Technology stacks, programming languages, all of those things come and go. The skill to pick up whatever is needed is long-term better.


It wouldn't be so nice if it was oversimplified and incorrect to the extent that the child realizes it doesn't add up.


Had this experience more than once, but the one that comes to mind:

In high school chemistry, the teacher was reviewing what we should remember from lower school about atoms & molecules (single bonds, double bonds, slots available for single atoms of different elements). I asked something like "If the model we were using treats the bonding sites on every atom of every element as equal, but says that some molecules are either rarer than others or not known to occur in nature, doesn't that mean the model is incomplete or incorrect?". She instantly shook her head with annoyance and said sternly "No.".
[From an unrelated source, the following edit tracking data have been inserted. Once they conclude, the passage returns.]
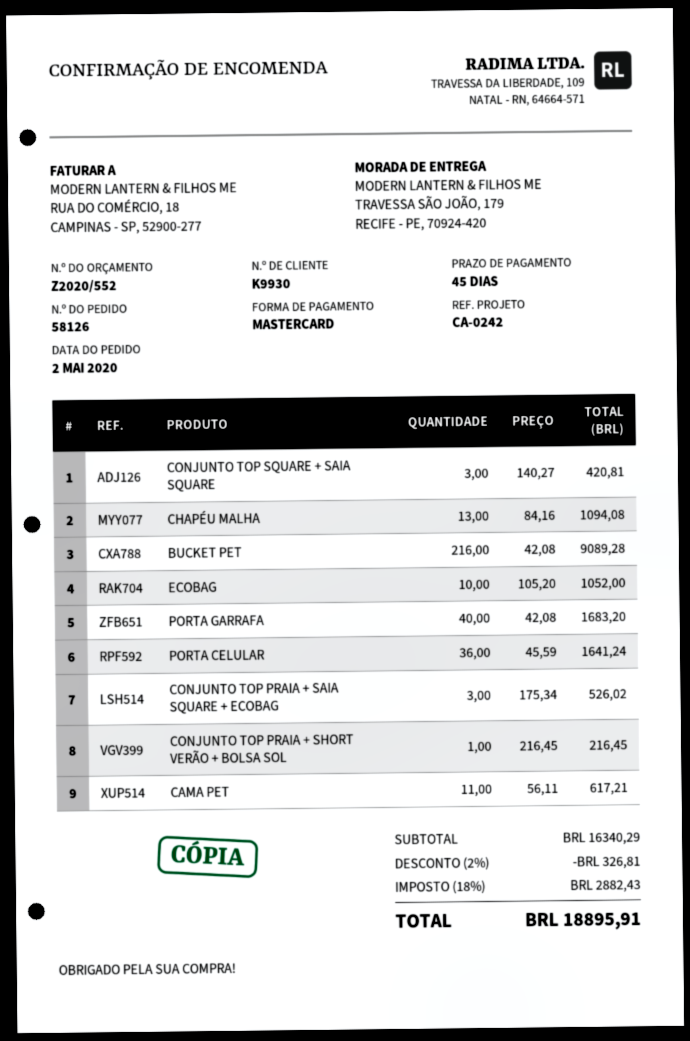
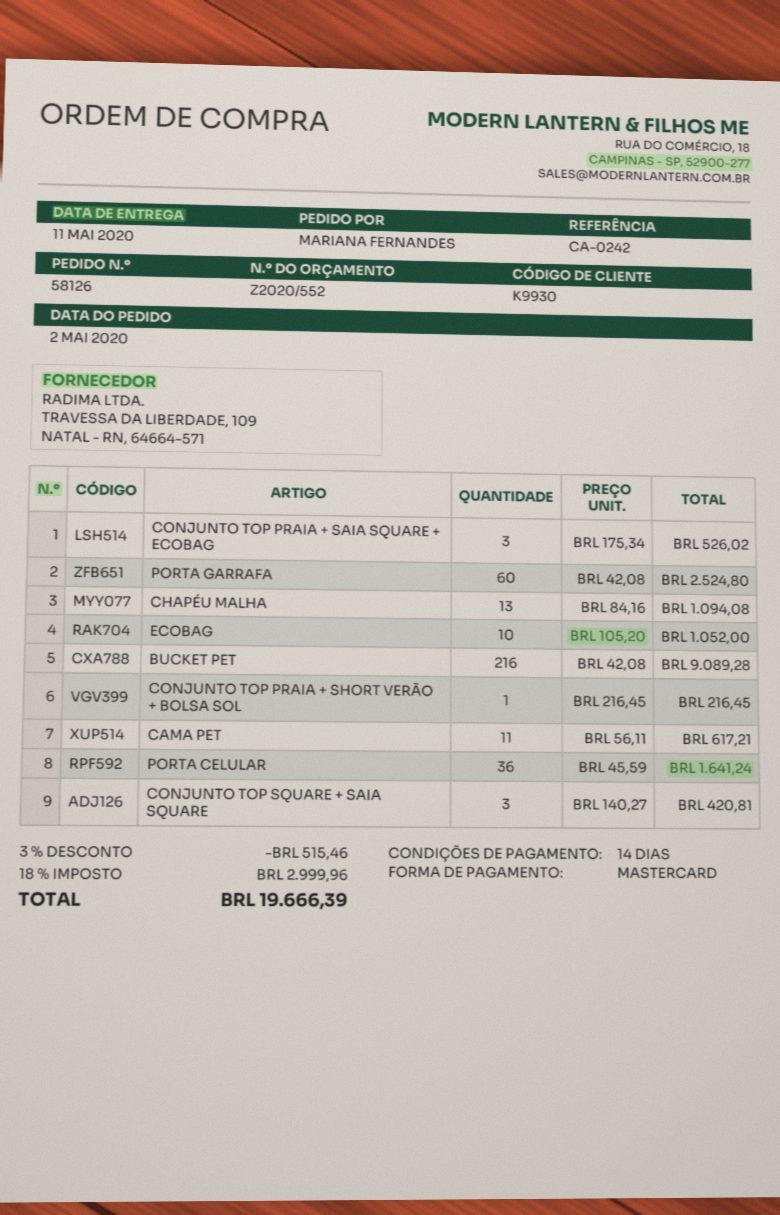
payment terms: 45 days -> 14 days
PORTA GARRAFA: 40 x 42.08 = 1683.20 -> 60 x 42.08 = 2524.80
discount: 2% = 326.81 -> 3% = 515.46
tax: 18% = 2882.43 -> 18% = 2999.96
total: 18895.91 -> 19666.39

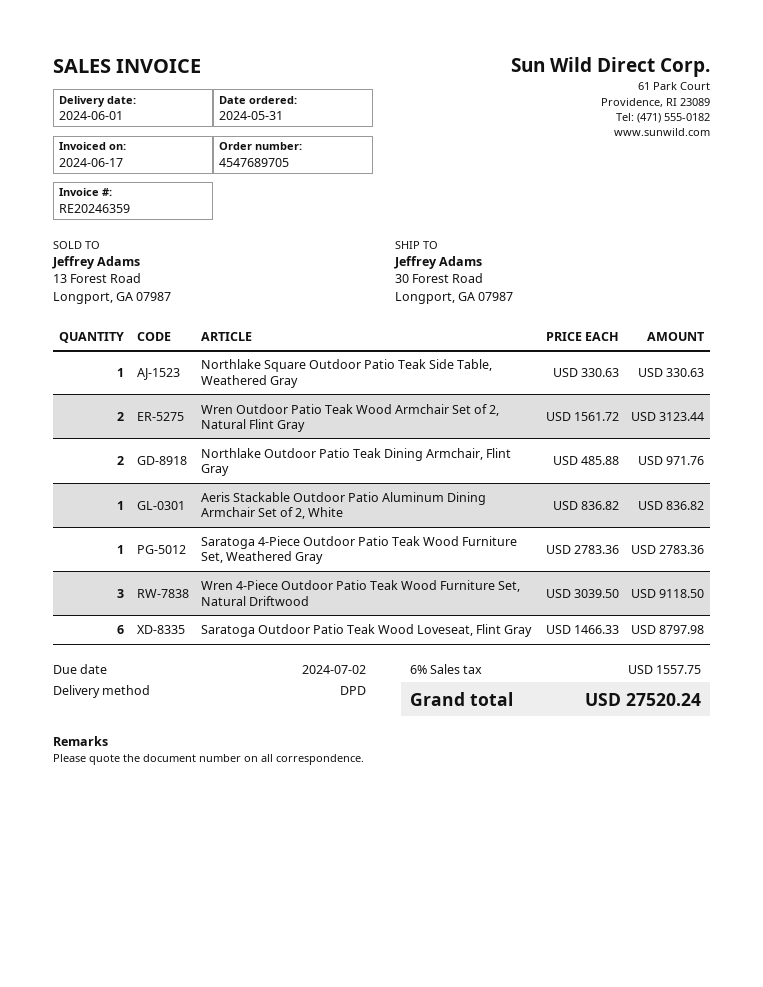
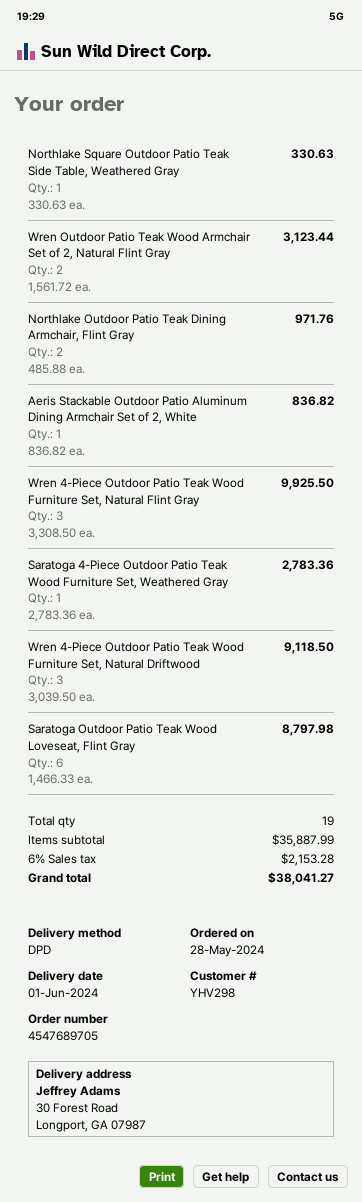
order date: 2024-05-31 -> 2024-05-28
Wren 4-Piece Outdoor Patio Teak Wood Furniture Set, Natural Flint Gray: none -> 3 x 3308.50 = 9925.50
tax: 6% = 1557.75 -> 6% = 2153.28
total: 27520.24 -> 38041.27

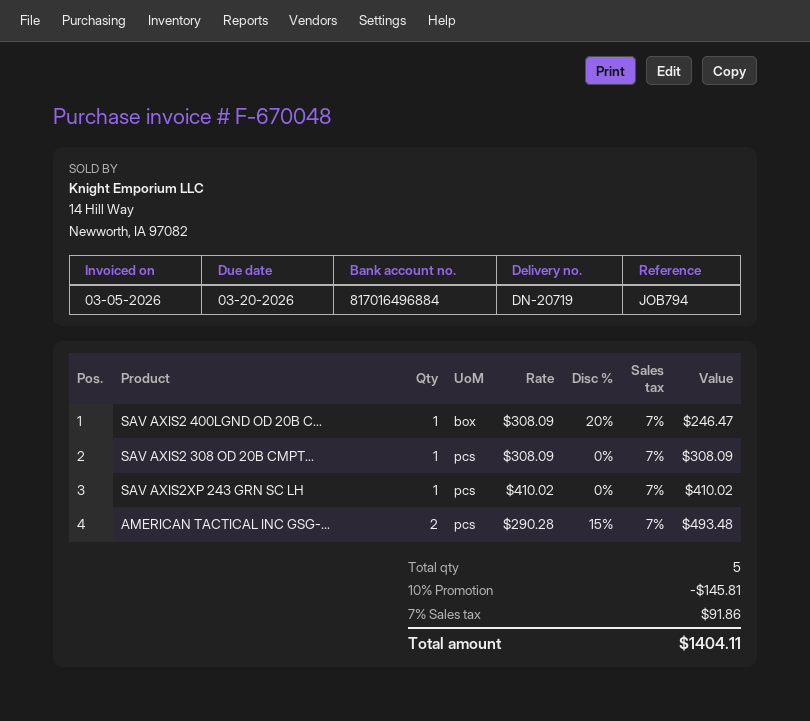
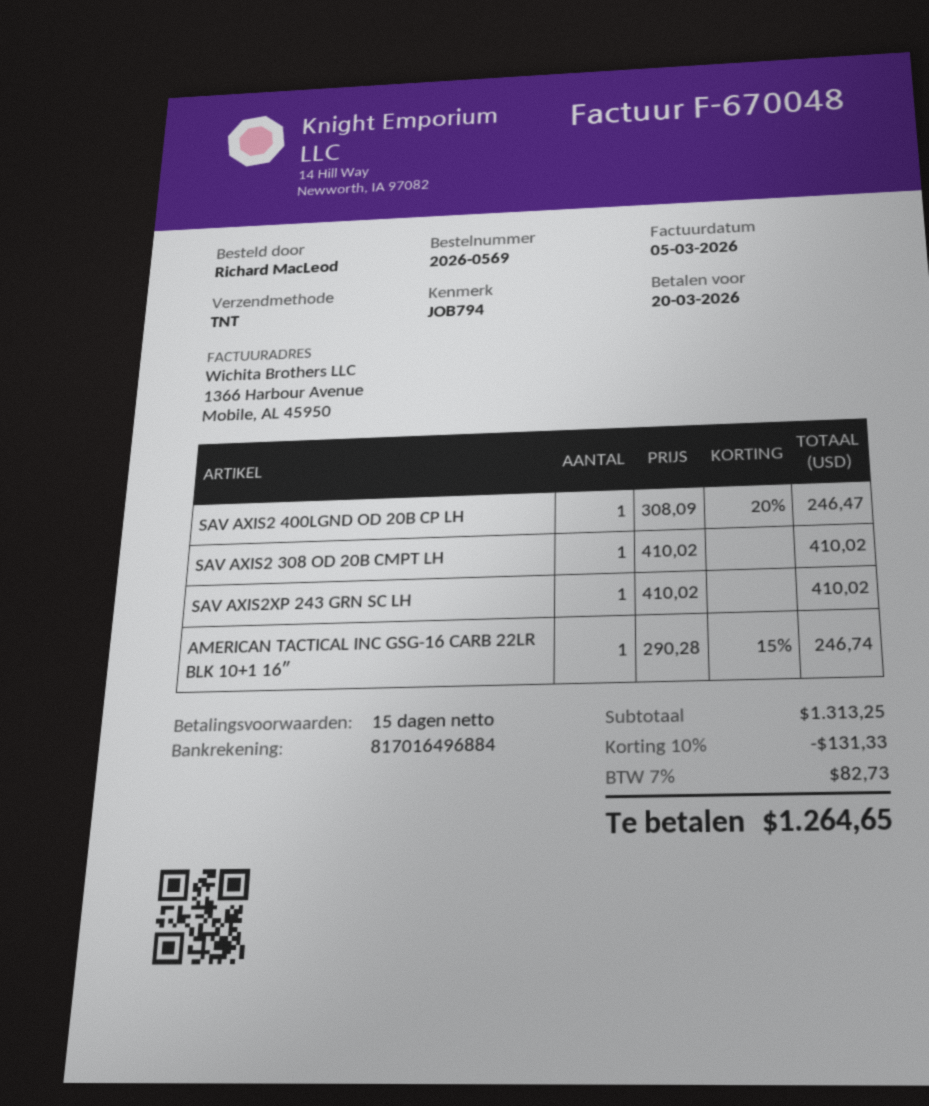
SAV AXIS2 308 OD 20B CMPT...: 1 x 308.09 = 308.09 -> 1 x 410.02 = 410.02
AMERICAN TACTICAL INC GSG-...: 2 x 290.28 - 15% = 493.48 -> 1 x 290.28 - 15% = 246.74
discount: 10% = 145.81 -> 10% = 131.33
tax: 7% = 91.86 -> 7% = 82.73
total: 1404.11 -> 1264.65

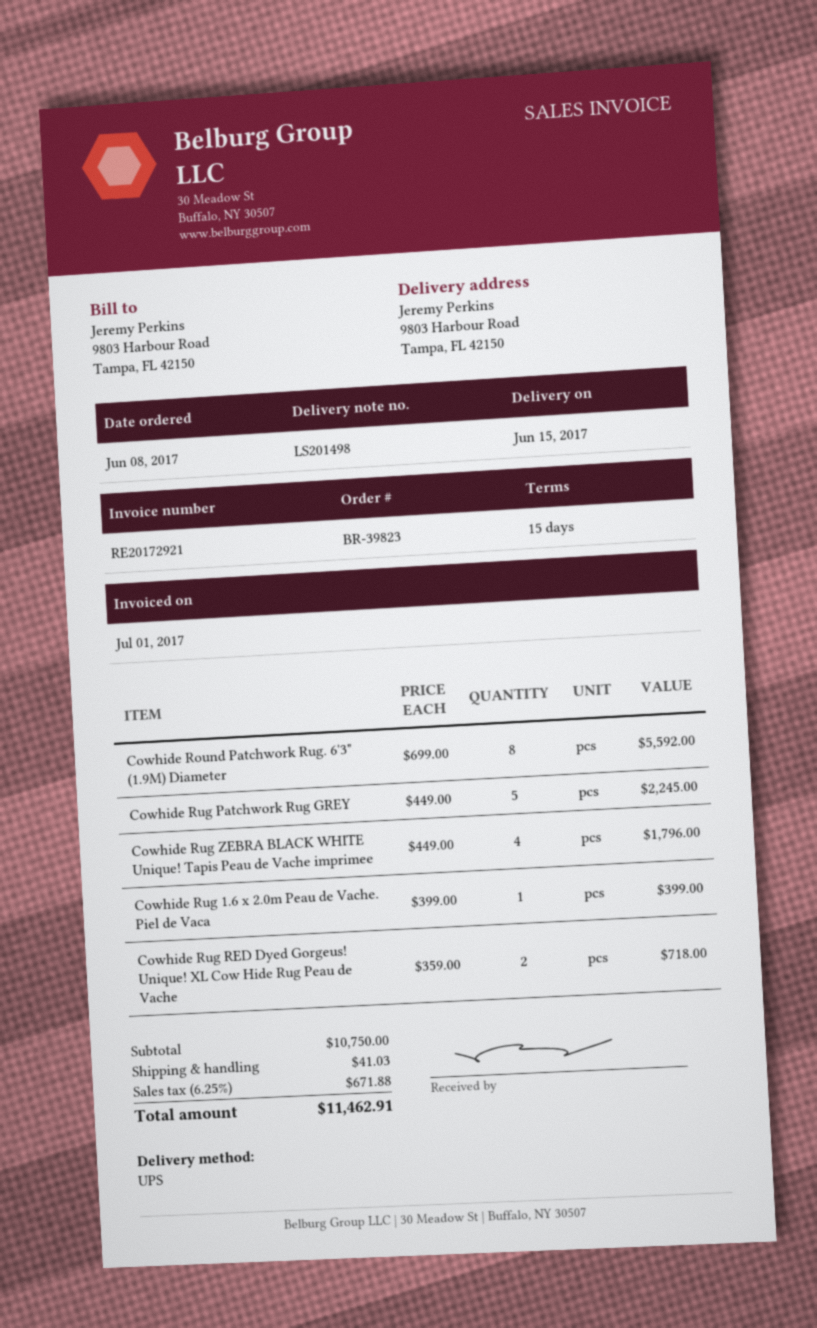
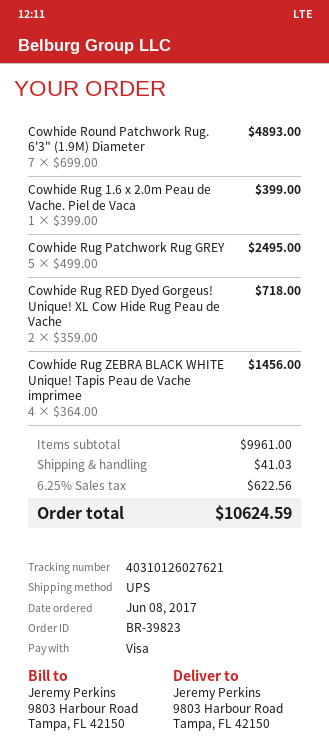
Cowhide Round Patchwork Rug. 6'3" (1.9M) Diameter: 8 x 699.00 = 5592.00 -> 7 x 699.00 = 4893.00
Cowhide Rug Patchwork Rug GREY: 5 x 449.00 = 2245.00 -> 5 x 499.00 = 2495.00
Cowhide Rug ZEBRA BLACK WHITE Unique! Tapis Peau de Vache imprimee: 4 x 449.00 = 1796.00 -> 4 x 364.00 = 1456.00
subtotal: 10750.00 -> 9961.00
tax: 6.25% = 671.88 -> 6.25% = 622.56
total: 11462.91 -> 10624.59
From my limited experience (being a child and raising one child) I would say that the problem is more that we (as adults) pretend that the simplified thing is the whole picture.

Every time someone told me: "this is a simplified version to give you a basic understanding and later you will be able to learn more accurate versions" that was tremendously helpful and sometimes it sparked my curiosity and motivated me to look stuff up myself.

I mean we should get ahead of the realisation that it doesn't add up.


When I moved to the US in 3rd grade, I was marked wrong for putting negative numbers as answers on a math test. The correct answer was "You can't subtract a larger number from a smaller number".


I had a similar experience, but was fortunate that the teacher took me aside and explained that I was right but they were teaching a simplified version. In hindsight that was really a helpful approach.


I got into an argument with my science teacher in 4th or 5th grade about whether rivers could flow north, because on a globe, north is up.


I suspect that the best approach would be not to "get ahead", but rather see this realisation develop naturally and help it along the way. It's hard to get critical thinking if everything is already criticized before you even come.

This can work with your kids though but I don't know if it can be effectively scaled to a school class. Maybe on a few dedicated play/discovery sessions, not on a regular basis.


Doing this would create a nice opportunity to teach the right and wrong ways to move the needle in scientific discourse (e.g. don't start by holding a press conference about cold fusion).

Graduation could mean an overthrowing of the known-wrong models. Congratulations, here are the next known-wrong models. Now prove these wrong.


Thankfully at very young ages where this is required, that level of critical thinking is very far off


I love your point that avoiding oversimplifications leads to disaster. It explains why I struggle to have a purist mindset while also unable to explain why things go poorly sometimes.


It's necessary to teach oversimplified things to small minds, even oversimplified to the extent of being incorrect.

Please get off your elitist horse. "Small minds" has nothing to do with it, it is mostly a matter of topic specialization. You even acknowledge this yourself in the next few paragraphs.

Also, as attested by another current front page story (https://news.ycombinator.com/item?id=43470138), it's incorrect even when talking about children.


What's your point then?

All minds alike, big and small, benefit from simplification. I was replying to a comment that specifically referenced "small minds", that's all.